Le rôle de l'Éthiopie contre l'Égypte s'est concrétisé après 2010 avec le lancement du projet de barrage de la Renaissance, qui affectera inévitablement les volumes d'eau atteignant le Soudan et l'Égypte. Malgré la gravité de cette situation pour la sécurité nationale égyptienne, le barrage étant soutenu par Israël, l'Égypte s'est retrouvée impuissante, incapable de prendre des mesures concrètes pour stopper la construction du barrage ou limiter ses effets néfastes. L'attitude du Premier ministre éthiopien, Abiy Ahmed, reflète bien cet état d'impuissance. En raison de cette incapacité, l'Éthiopie a adopté des politiques de plus en plus agressives à l'égard de ses voisins, y compris le Soudan, plongé dans une guerre civile, et la Somalie, toujours en convalescence après sa guerre civile de 1991. Bien que la Somalie ait rétabli un gouvernement constitutionnel, elle n'a pas encore réaffirmé sa souveraineté sur la région du Somaliland, qui a proclamé son indépendance en 1991. Dans ce contexte, l'Éthiopie, en quête de domination dans la Corne de l'Afrique et privée d'accès maritime, a cherché une solution en louant un port au Somaliland, en accord avec les autorités séparatistes de la région, sans consulter les autorités légitimes de Mogadiscio. Le 1er janvier 2024, le Somaliland a annoncé un accord avec l'Éthiopie pour lui louer un terrain en vue de la construction d'une installation portuaire, en échange de la reconnaissance par Addis-Abeba de l'indépendance du Somaliland. Cet accord a provoqué la colère de la Somalie, qui considère le Somaliland comme une partie de son territoire, et a exacerbé les tensions dans la région de la Corne de l'Afrique. En vertu de cet accord, l'Éthiopie a obtenu un accès à 20 kilomètres de côte somalienne, où elle prévoit de construire une base navale.

La réponse égyptienne via la Somalie

Cette démarche éthiopienne a non seulement irrité le gouvernement somalien, mais aussi l'Égypte, qui considère la Somalie et Djibouti comme faisant partie intégrante de sa sphère d'influence.
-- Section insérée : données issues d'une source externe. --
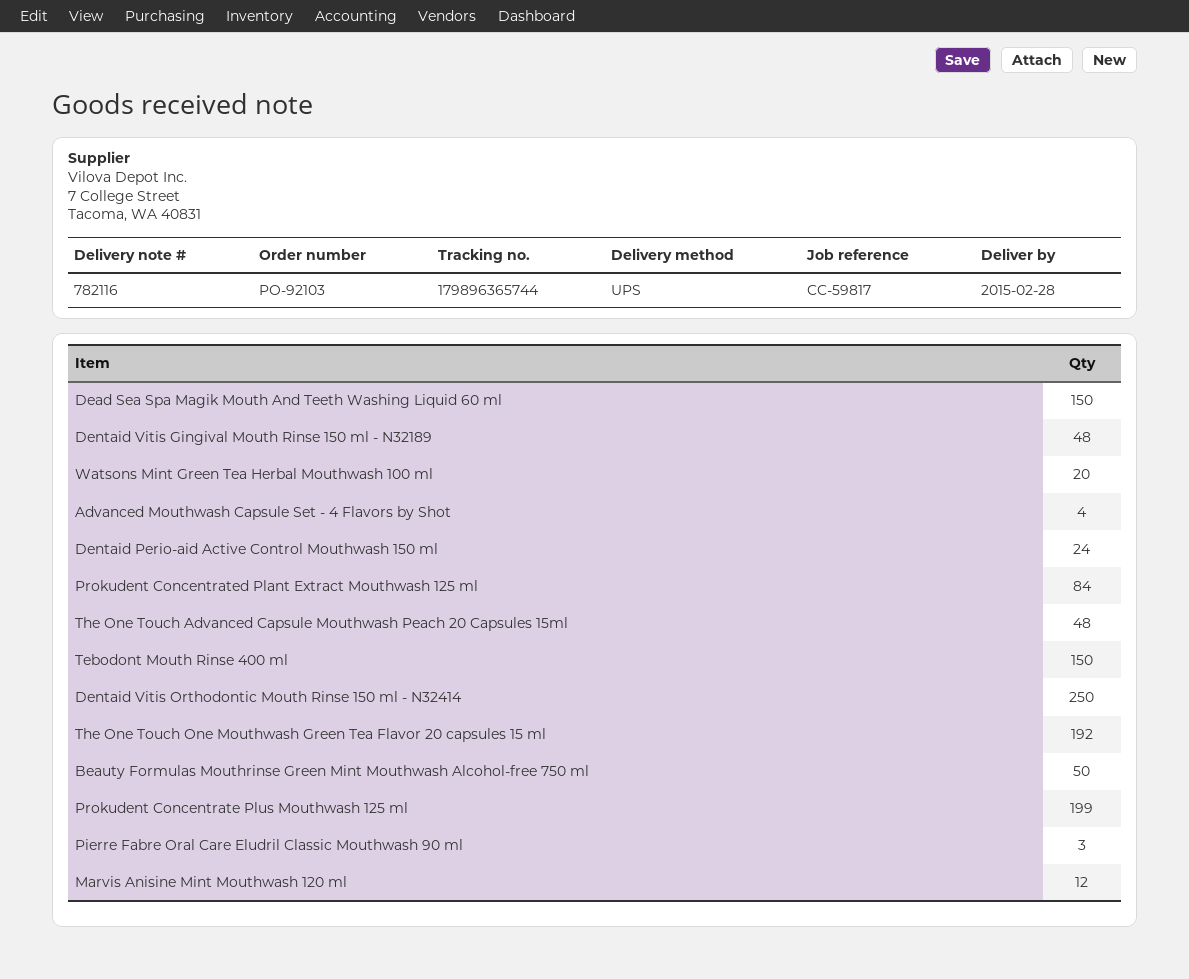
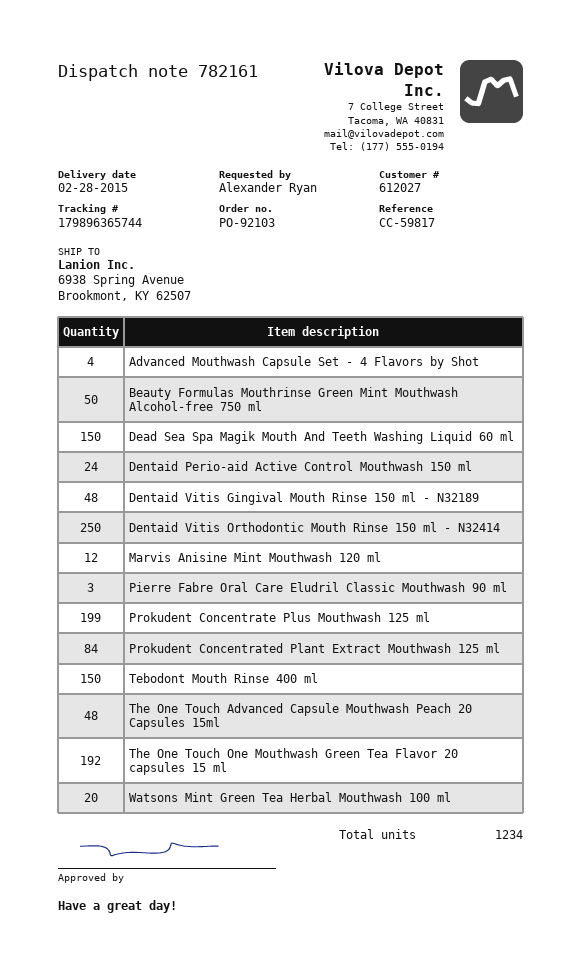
delivery note number: 782116 -> 782161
Ces deux pays ont constitué, depuis les années 1960, un pilier de la politique égyptienne dans la Corne de l'Afrique, permettant à l'Égypte d'accéder à la rive ouest du détroit de Bab el-Mandeb et d'encercler l'Éthiopie. Cela explique pourquoi le défunt président égyptien Gamal Abdel Nasser a soutenu l'indépendance de la Somalie en 1960 et son adhésion à la Ligue arabe, un processus poursuivi par son successeur Anouar el-Sadate, qui a soutenu l'indépendance de Djibouti en 1977. Face à l'accord éthiopien avec le Somaliland, l'Égypte et la Somalie ont signé un pacte de défense mutuelle le 14 août dernier au Caire, scellé par le président égyptien Abdel Fattah al-Sissi et son homologue somalien Hassan Sheikh Mohamud. Al-Sissi a affirmé le soutien de l'Égypte à l'unité et à la souveraineté de la Somalie, tout en dénonçant toute ingérence extérieure dans les affaires internes du pays. Il a également souligné l'importance de ce pacte dans une stratégie régionale plus large visant à renforcer la stabilité. Le président somalien, pour sa part, a insisté sur la lutte contre le terrorisme, qualifiant l'accord de « témoin d'un avenir commun de défense contre le terrorisme international ». Deux semaines plus tard, l'ambassadeur de Somalie au Caire, Ali Abdi Ouwari, a annoncé l'arrivée d'équipements et de contingents militaires égyptiens à Mogadiscio. Des vidéos ont montré deux avions militaires égyptiens débarquant des experts militaires accompagnés d'unités combattantes et de matériel destiné à renforcer l'armée somalienne. Cette intervention égyptienne a suscité l'inquiétude d'Addis-Abeba, qui a mis en garde contre le déploiement de forces égyptiennes en Somalie, avertissant que cela pourrait plonger la région dans l'inconnu. La situation pourrait déboucher sur un affrontement armé entre la Somalie et l'Éthiopie, ce qui servirait potentiellement les intérêts de l'Égypte, qui cherche à discipliner Addis-Abeba après ses empiètements sur les intérêts vitaux égyptiens dans le Nil et la Corne de l'Afrique.